Kathy Barks Hoffman, Associated Press Writer

EAST LANSING, Mich. (AP) — The badly scarred 12-year-old who arrived from Iraq last spring with Army National Guard Maj. David Howell has had quite a year in Michigan—dressing up as Batman for Halloween, playing video games, getting pitching tips from the Detroit Tigers' Justin Verlander and being the ball boy for a high school soccer team.

Mohammed, now 13, also has undergone five surgeries to regain the use of his left hand, rebuild his left ear and attach skin grafts that replaced his scarred scalp where hair no longer would grow after he was badly burned in a house fire as an infant. He can wear a glove to play his newest American passion, baseball, and close his left eye. He no longer needs a cap to cover his scars.

"He's really happy that he needs a brush," said Howell, 56, of Grand Ledge. "His self-esteem is way higher than when he got here."

On Sunday, Howell will head back to Iraq with Mohammed, a shy, slender boy who approached Howell at an entry control point in the Iraqi city of Ramadi in November 2008. Mohammed asked Howell—a Michigan Army National Guard physician's assistant who was serving his second deployment in Iraq—to save him and take him to America.

Howell spent a frantic six months getting identification and a visa for Mohammed and lining up plastic surgeon Dr. Edward Lanigan at Michigan State University to perform free surgery and a Muslim host family in East Lansing.

Howell won't publicize Mohammed's middle or last names because the boy's family may still be in danger in Iraq. His father was killed by insurgents three years ago for working as a translator for the U.S. Marines. The insurgents killed his uncle when he went to the morgue to identify and claim the body, and they warned Mohammed's mother they would kill her and her children if she ever contacted U.S. soldiers.

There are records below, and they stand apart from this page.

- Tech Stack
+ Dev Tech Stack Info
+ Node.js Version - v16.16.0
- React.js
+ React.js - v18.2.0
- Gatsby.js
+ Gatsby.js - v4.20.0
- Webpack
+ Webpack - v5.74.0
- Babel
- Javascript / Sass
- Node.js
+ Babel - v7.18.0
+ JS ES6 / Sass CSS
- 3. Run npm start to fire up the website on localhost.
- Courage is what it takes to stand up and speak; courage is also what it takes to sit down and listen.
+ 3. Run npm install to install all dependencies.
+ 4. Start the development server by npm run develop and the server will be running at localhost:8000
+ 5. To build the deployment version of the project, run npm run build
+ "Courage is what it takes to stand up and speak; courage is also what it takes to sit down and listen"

His mother and 19-year-old brother, Yousif, will be waiting for Mohammed when he and Howell reach the Baghdad airport Tuesday. They'll take him back to Ramadi for a celebration with his three brothers, two sisters and extended family.

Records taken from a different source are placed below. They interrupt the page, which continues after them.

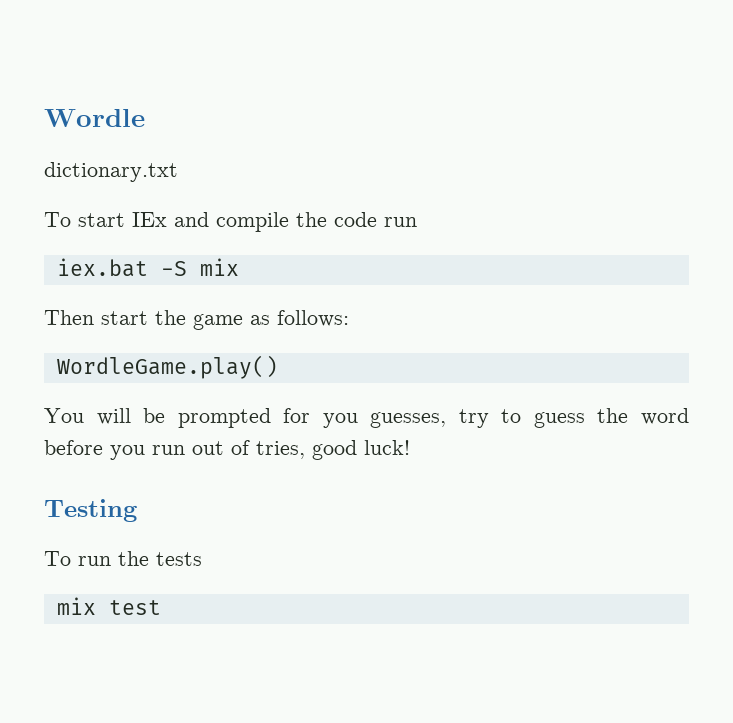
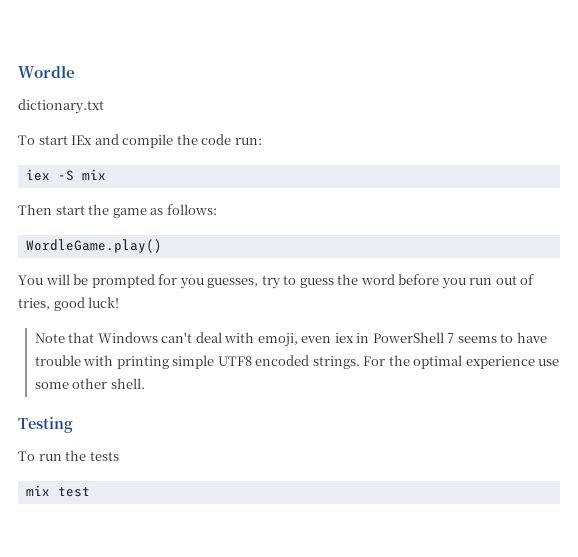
- To start IEx and compile the code run
- iex.bat -S mix
+ To start IEx and compile the code run:
+ iex -S mix
+ Note that Windows can't deal with emoji, even iex in PowerShell 7 seems to have trouble with printing simple UTF8 encoded strings. For the optimal experience use some other shell.

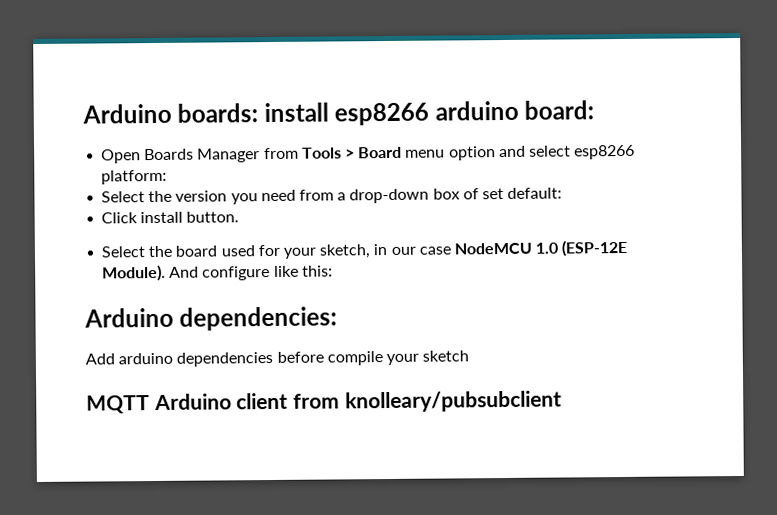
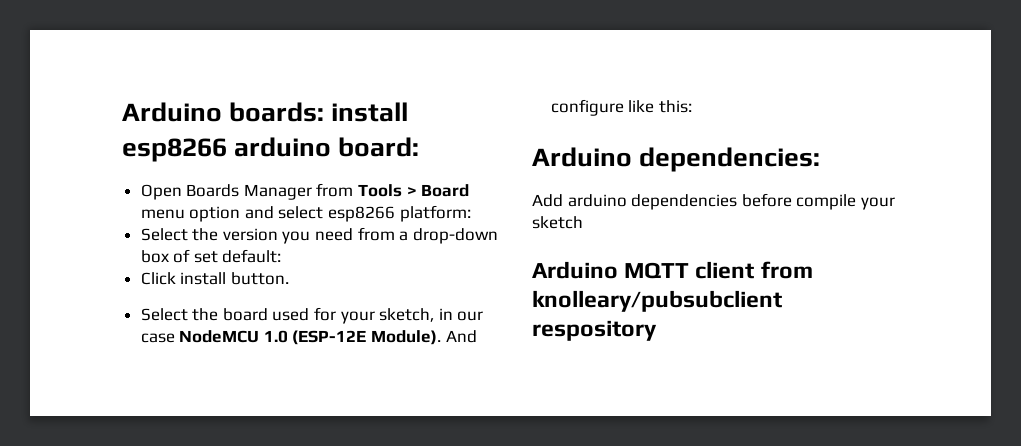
- MQTT Arduino client from knolleary/pubsubclient
+ Arduino MQTT client from knolleary/pubsubclient respository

"We've missed him a lot and we're waiting to go pick him up at the airport," Yousif said through a translator Tuesday in a phone call from Iraq. "We're looking forward to seeing how his hair looks now, his ear, his nose, those things that were affecting his daily life."

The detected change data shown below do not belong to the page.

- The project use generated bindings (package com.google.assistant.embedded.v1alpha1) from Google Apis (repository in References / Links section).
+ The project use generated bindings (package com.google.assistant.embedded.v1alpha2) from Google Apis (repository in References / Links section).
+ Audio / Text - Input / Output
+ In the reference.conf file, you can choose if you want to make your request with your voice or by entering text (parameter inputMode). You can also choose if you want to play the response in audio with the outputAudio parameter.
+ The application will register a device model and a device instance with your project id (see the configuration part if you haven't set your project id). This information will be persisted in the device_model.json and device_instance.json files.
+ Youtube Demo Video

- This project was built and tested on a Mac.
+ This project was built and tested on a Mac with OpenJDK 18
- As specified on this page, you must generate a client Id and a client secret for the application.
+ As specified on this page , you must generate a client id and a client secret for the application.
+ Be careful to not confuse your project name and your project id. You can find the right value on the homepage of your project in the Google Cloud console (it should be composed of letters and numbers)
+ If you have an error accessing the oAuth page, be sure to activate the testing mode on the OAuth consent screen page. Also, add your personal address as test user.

The teen also has gained 26 pounds and grown 3.5 inches during his year in Michigan. He now wears glasses, improving the vision in his damaged left eye from 20/400 to 20/40.

Howell set up a foundation and collected donations for Mohammed's hospitalizations. At one point he couldn't cover $18,000; a donor paid the bill.

"At every step of the way, someone came forward to help me," Howell said.

Ziena Saeed, 33, and her husband, Dr. Ritha Naji, took in Mohammed to live with them, their 8- and 10-year-old sons and the daughter who was born after Mohammed arrived.

They speak the same Iraqi dialect he does, and Saeed, who wears a head scarf, frequently fixes Iraqi food. But he had to get used to eight-hour school days and "sitting at the table having breakfast together," she said.

Ice also was a novelty. "Our ice maker broke because he used it so much. That was a treat for him, because he didn't have it in Iraq," she said.

While Mohammed is looking forward to seeing his family again, "it's going to be hard" to leave Howell's family and his adopted family in East Lansing, he said.

They plan to keep in touch through phone calls, e-mails and the Internet, and Saeed hopes Mohammed can come back for a graduate degree.

"Maybe for other kids, having the burns and having the other things would be really hard," she said. "He overlooks all these things that are challenges for him. ... He's a really optimistic kid."